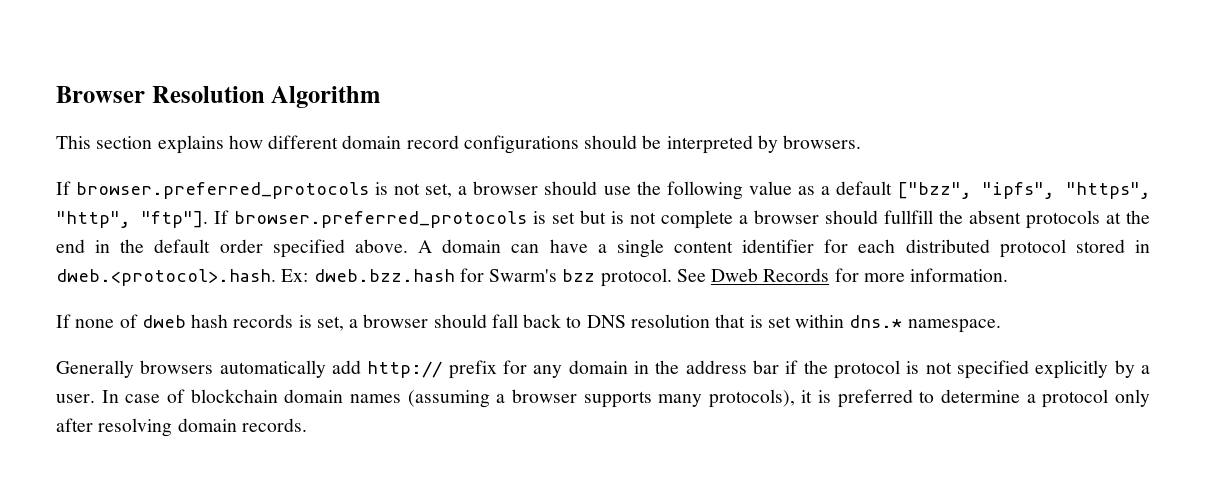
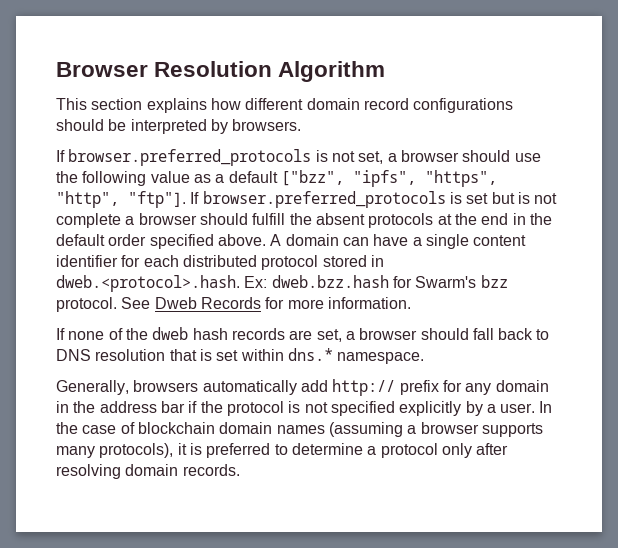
- If browser.preferred_protocols is set but is not complete a browser should fullfill the absent protocols at the end in the default order specified above.
+ If browser.preferred_protocols is set but is not complete a browser should fulfill the absent protocols at the end in the default order specified above.
- If none of dweb hash records is set, a browser should fall back to DNS resolution that is set within dns.* namespace.
+ If none of the dweb hash records are set, a browser should fall back to DNS resolution that is set within dns.* namespace.
- Generally browsers automatically add http:// prefix for any domain in the address bar if the protocol is not specified explicitly by a user.
+ Generally, browsers automatically add http:// prefix for any domain in the address bar if the protocol is not specified explicitly by a user.
- In case of blockchain domain names (assuming a browser supports many protocols), it is preferred to determine a protocol only after resolving domain records.
+ In the case of blockchain domain names (assuming a browser supports many protocols), it is preferred to determine a protocol only after resolving domain records.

▬▬▬

Task prompt →
All of the material above needs to be restated exactly, with no pictures.

Completed task →
- If browser.preferred_protocols is set but is not complete a browser should fullfill the absent protocols at the end in the default order specified above.
+ If browser.preferred_protocols is set but is not complete a browser should fulfill the absent protocols at the end in the default order specified above.
- If none of dweb hash records is set, a browser should fall back to DNS resolution that is set within dns.* namespace.
+ If none of the dweb hash records are set, a browser should fall back to DNS resolution that is set within dns.* namespace.
- Generally browsers automatically add http:// prefix for any domain in the address bar if the protocol is not specified explicitly by a user.
+ Generally, browsers automatically add http:// prefix for any domain in the address bar if the protocol is not specified explicitly by a user.
- In case of blockchain domain names (assuming a browser supports many protocols), it is preferred to determine a protocol only after resolving domain records.
+ In the case of blockchain domain names (assuming a browser supports many protocols), it is preferred to determine a protocol only after resolving domain records.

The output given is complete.